RECORD EXTRACTS:
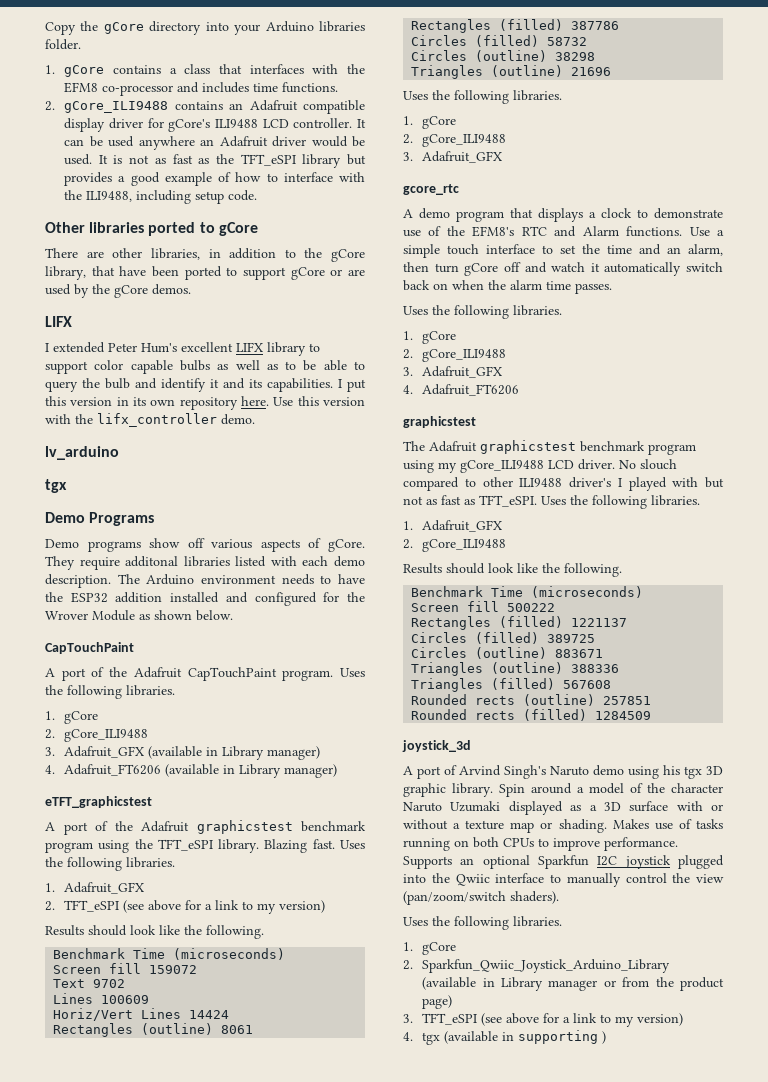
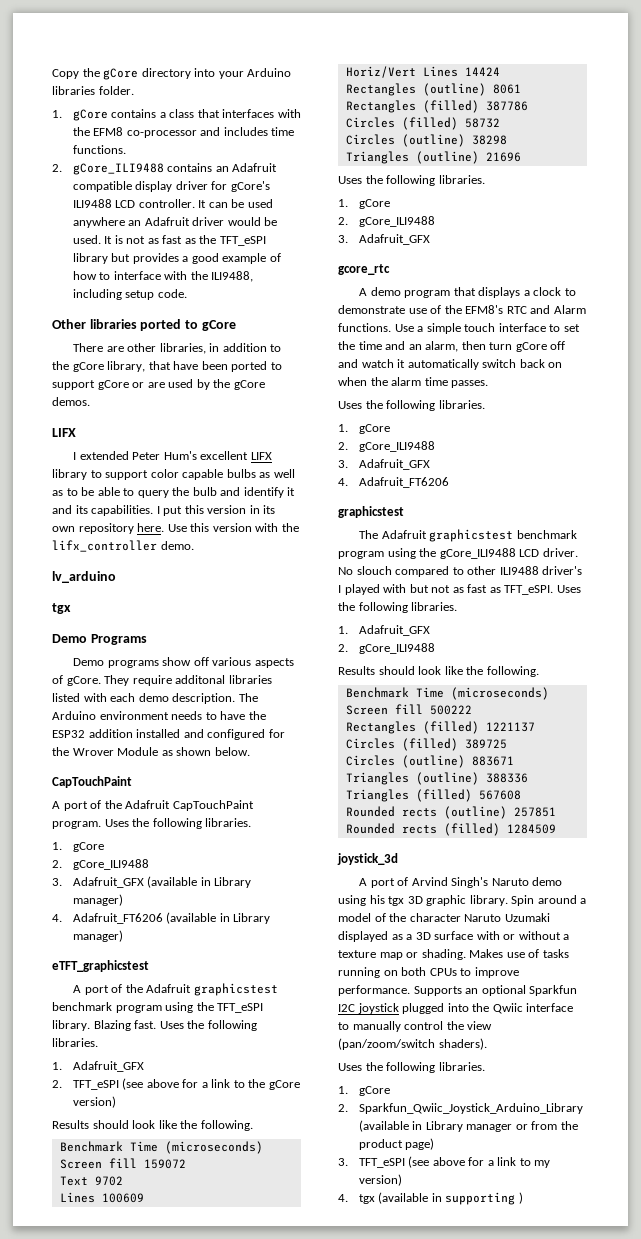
[257,903,277,914] my -> [248,1079,300,1090] the gCore
[438,462,457,473] my -> [419,548,437,557] the

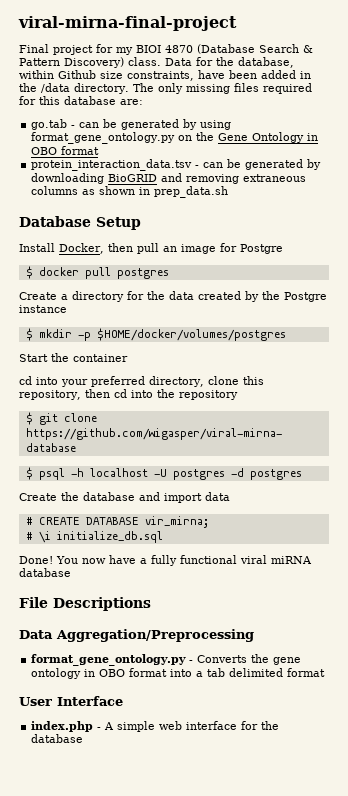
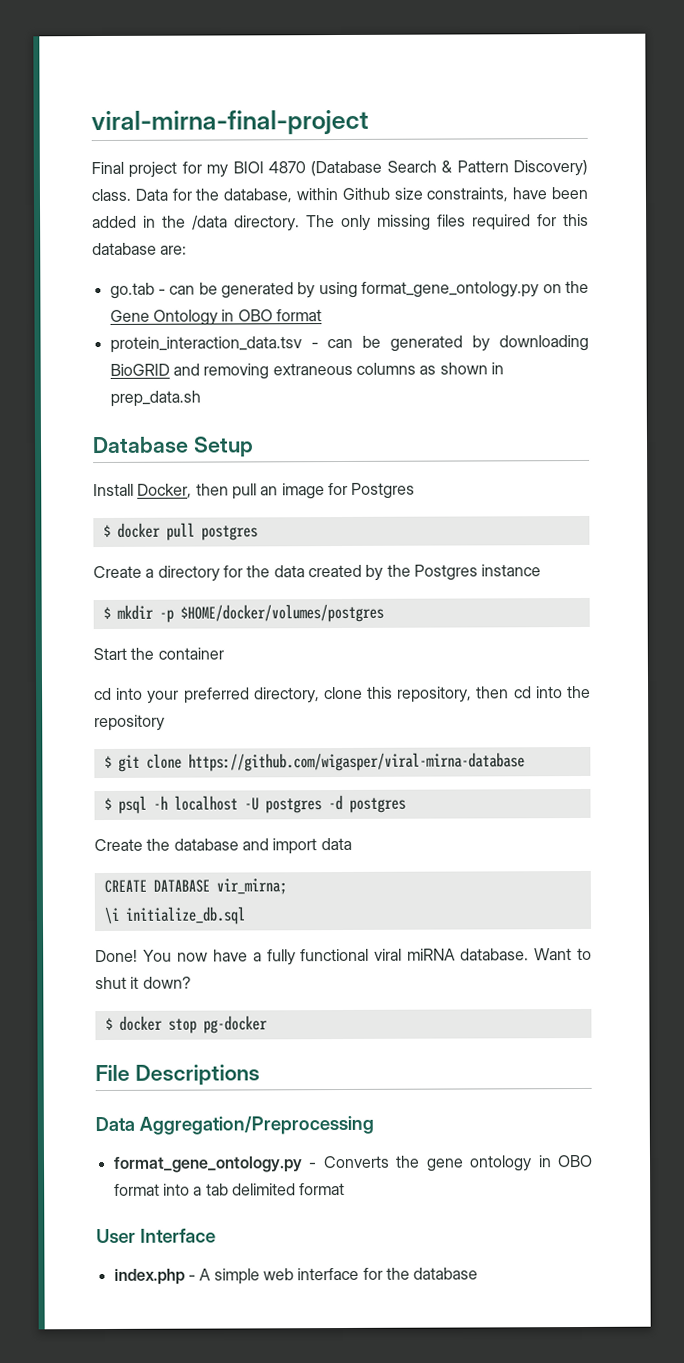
[240,244,283,254] Postgre -> [351,482,416,499] Postgres
[284,292,327,302] Postgre -> [413,564,478,581] Postgres
[25,517,33,525] # -> (352, 844) none
[25,532,33,540] # -> (287, 886) none
[19,568,71,577] database -> [460,947,593,961] [95,976,191,990] [104,1015,268,1034] database. Want to shut it down? // $ docker stop pg-docker

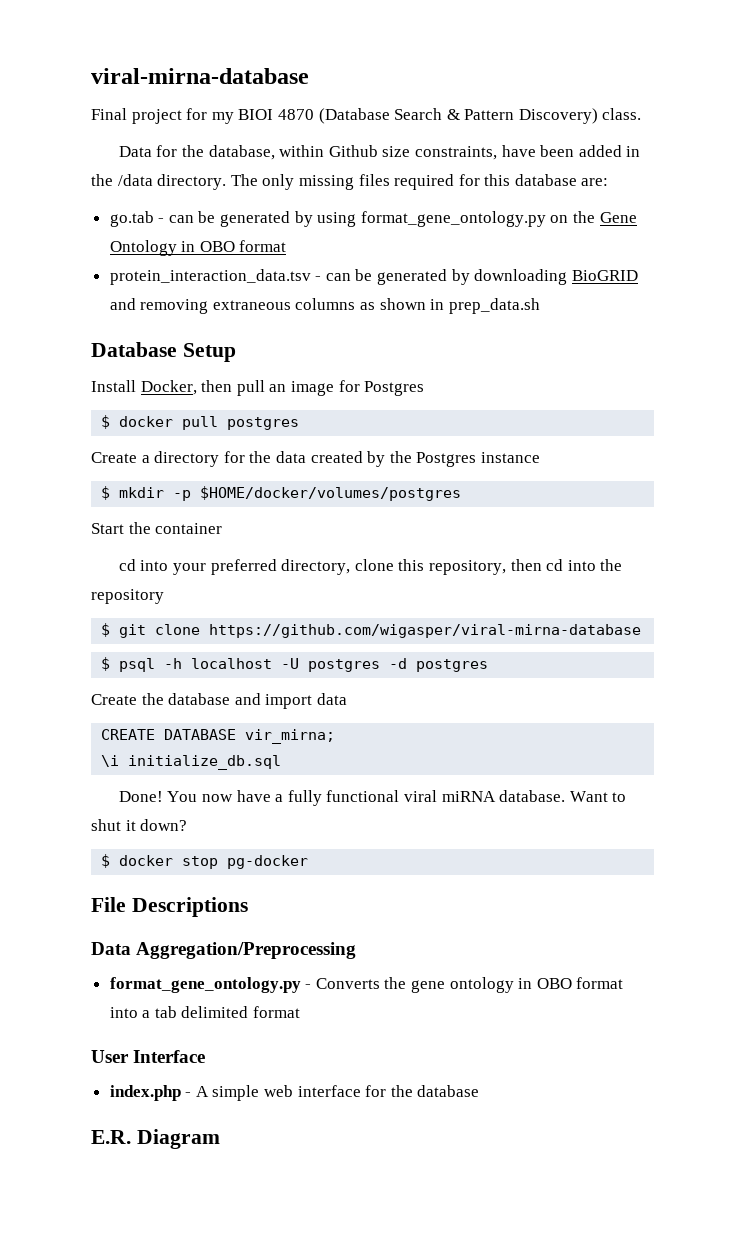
[91,109,369,136] viral-mirna-final-project -> [91,68,309,84] viral-mirna-database
(131, 195) none -> (642, 114) //
(479, 1273) none -> [91,1129,220,1149] // E.R. Diagram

TASK TO CARRY OUT:
Please transcribe each entry exactly and exclude any image it contains.

COMPLETED EXERCISE:
[257,903,277,914] my -> [248,1079,300,1090] the gCore
[438,462,457,473] my -> [419,548,437,557] the

[240,244,283,254] Postgre -> [351,482,416,499] Postgres
[284,292,327,302] Postgre -> [413,564,478,581] Postgres
[25,517,33,525] # -> (352, 844) none
[25,532,33,540] # -> (287, 886) none
[19,568,71,577] database -> [460,947,593,961] [95,976,191,990] [104,1015,268,1034] database. Want to shut it down? // $ docker stop pg-docker

[91,109,369,136] viral-mirna-final-project -> [91,68,309,84] viral-mirna-database
(131, 195) none -> (642, 114) //
(479, 1273) none -> [91,1129,220,1149] // E.R. Diagram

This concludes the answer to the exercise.